A ofensiva coordenada pelo Centro de Cooperação Policial Internacional da Amazônia (CCPI-Amazônia) iniciou em território brasileiro, entre os dias 14 e 17. No lado colombiano, atuaram entre os dias 18 e 19, destruindo equipamentos como:
- seis rebocadores;
- duas balsas de combustível;
- uma retroescavadeira;
- 48 motores;
- 7.800 litros de diesel;
- 25 botijões de gás;
- três cilindros de oxigênio;
- um gerador;
- recipientes de fluidos industriais;
- gasolina e frascos de mercúrio utilizados no beneficiamento clandestino do ouro.

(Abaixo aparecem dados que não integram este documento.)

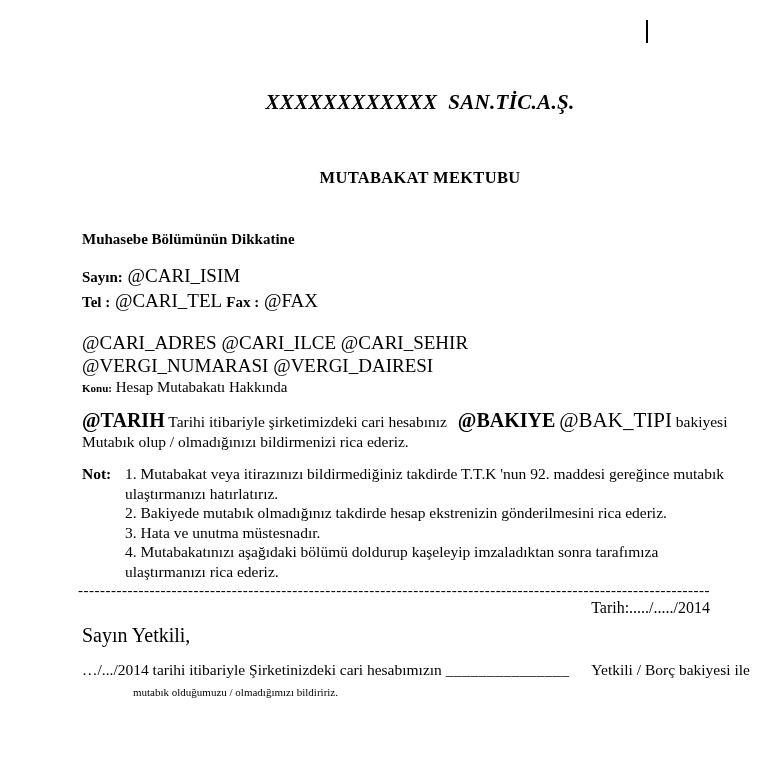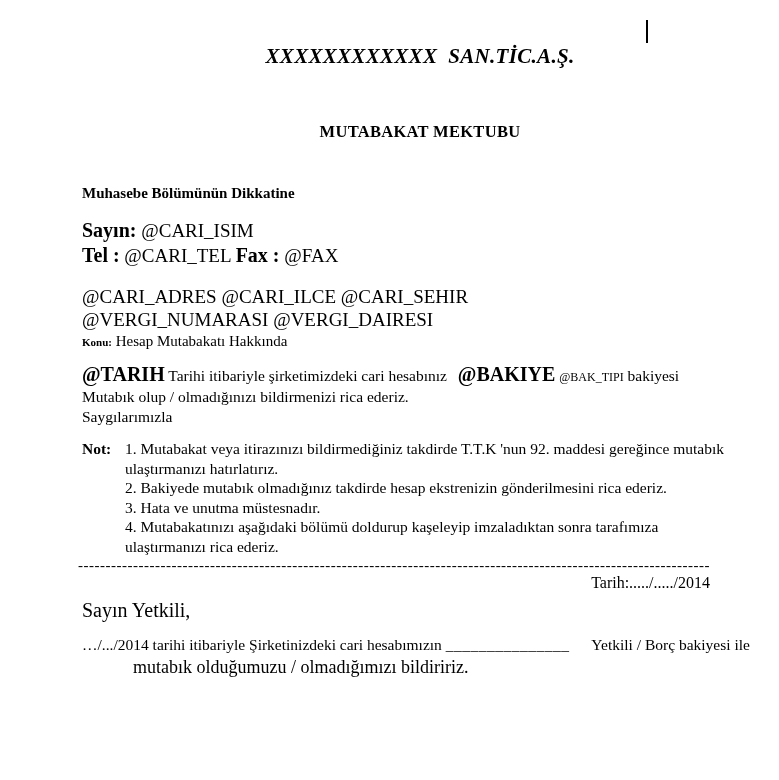--- a/index.html
+++ b/index.html
@@ -28,7 +28,7 @@
     font-size: 15px;
   }
   .company-title {
-    margin-top: 44px;
+    margin-top: 90px;
     font-size: 21px; line-height: 24px;
     font-weight: bold; font-style: italic;
     text-align: center;

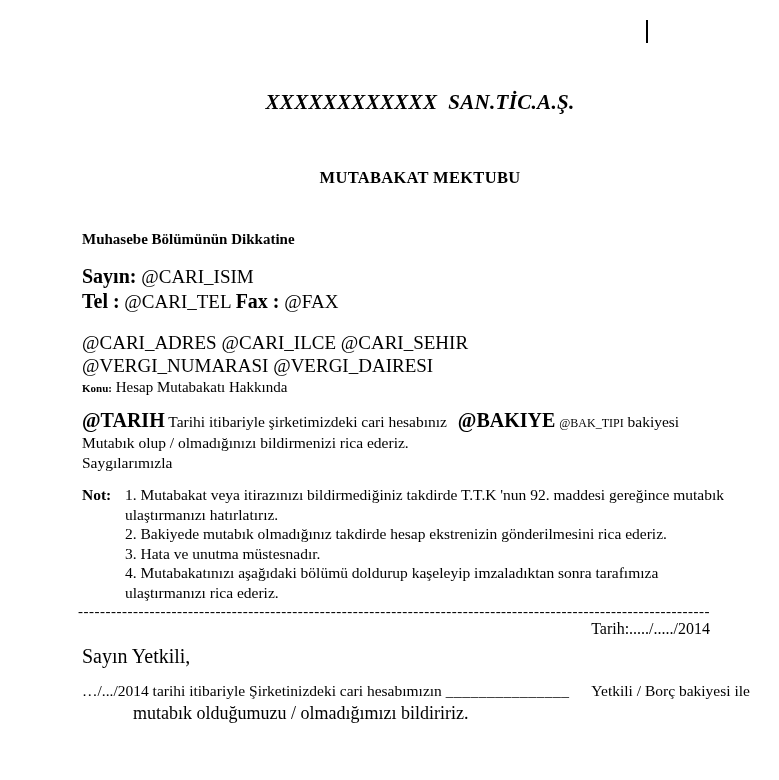--- a/index.html
+++ b/index.html
@@ -45,7 +45,7 @@
   .attention { margin-top: 42px; font-size: 15px; line-height: 19px; font-weight: bold; }
   .recipient-name { margin-top: 15px; font-size: 19px; line-height: 24px; }
   .tel-line { font-size: 19px; line-height: 24px; }
-  .lbl-bold { font-weight: bold; font-size: 20px; }
+  .lbl-bold { font-weight: bold; font-size: 15px; }
   .address-group { margin-top: 17px; }
   .address-line, .tax-line { font-size: 19px; line-height: 23px; }
   .konu-line { margin-top: 1px; font-size: 15px; line-height: 19px; }

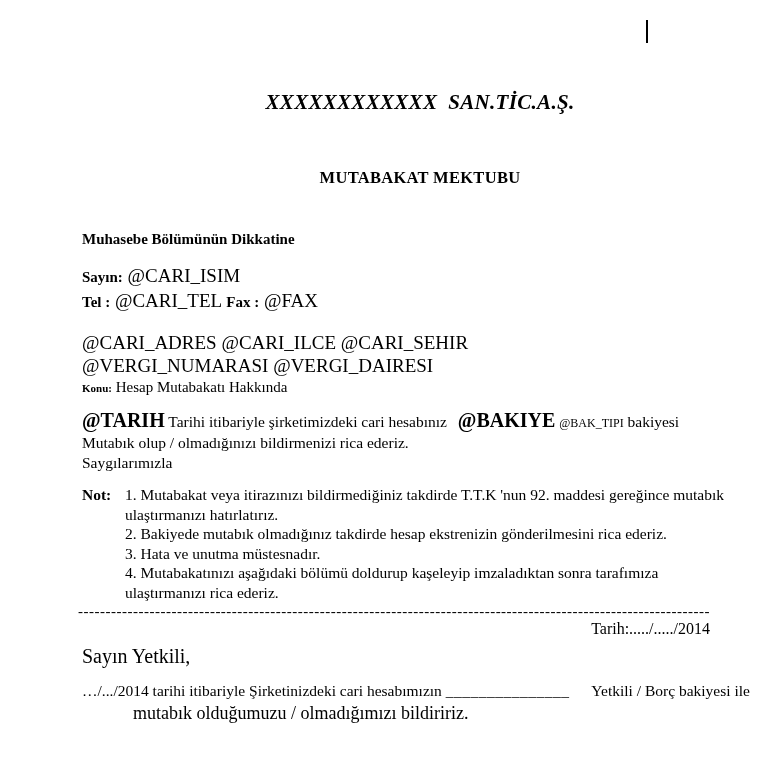--- a/index.html
+++ b/index.html
@@ -52,7 +52,7 @@
   .konu-line .lbl-bold { font-size: 11px; }
   .para { margin-top: 12px; font-size: 15.5px; line-height: 20px; }
   .tok-lg { font-weight: bold; font-size: 20px; line-height: 20px; }
-  .tok-md { font-size: 12px; line-height: 20px; text-align: center; }
+  .tok-md { font-size: 21px; line-height: 20px; text-align: center; }
   .gap-left { margin-left: 7px; }
   .notes {
     position: relative;

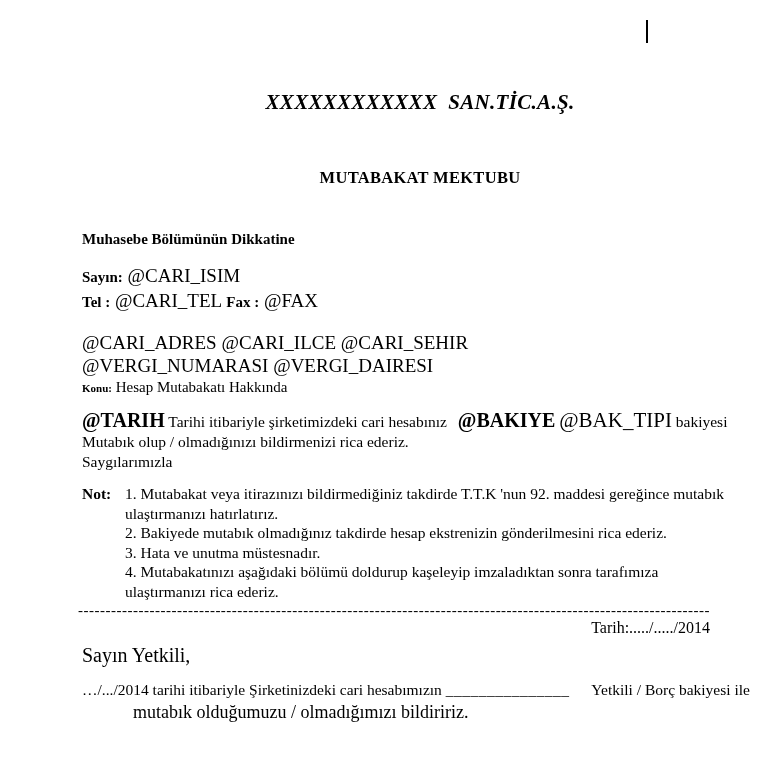--- a/index.html
+++ b/index.html
@@ -127,7 +127,6 @@
         <span>bakiyesi</span>
       </div>
       <div>Mutabık olup / olmadığınızı bildirmenizi rica ederiz.</div>
-      <div>Saygılarımızla</div>
     </div>
 
     <div class="notes">

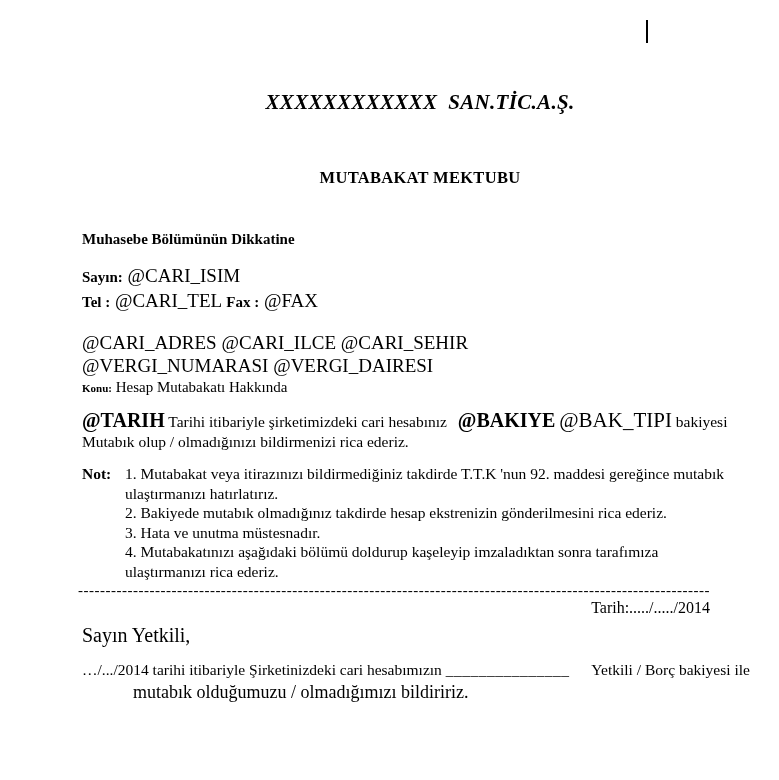--- a/index.html
+++ b/index.html
@@ -81,7 +81,7 @@
   .confirm { margin-top: 14px; font-size: 15.5px; line-height: 22px; white-space: nowrap; }
   .confirm-blank { letter-spacing: 0.5px; }
   .confirm-end { margin-left: 18px; }
-  .confirm-line2 { padding-left: 51px; font-size: 18px; line-height: 22px; }
+  .confirm-line2 { padding-left: 51px; font-size: 11px; line-height: 22px; }
 </style>
 </head>
 <body>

Região de forte atividade ilegal
A região do Rio Puruê/Purê é marcada por forte pressão de organizações criminosas dedicadas à exploração mineral ilegal, que provoca contaminação dos rios, destruição ambiental e riscos às comunidades locais. Diante disso, a operação empregou aeronaves, embarcações e equipes táticas para localizar acampamentos, interromper rotas logísticas e desarticular estruturas de apoio ao garimpo.

A ofensiva integrou esforços da Polícia Federal (PF), Instituto Brasileiro do Meio Ambiente (IBAMA), Instituto Chico Mendes de Conservação da Biodiversidade (ICMBio), Exército Brasileiro (EB), Polícia Rodoviária Federal (PRF) e Centro Gestor e Operacional do Sistema de Proteção da Amazônia (CENSIPAM), além da Polícia Nacional da Colômbia (PNC).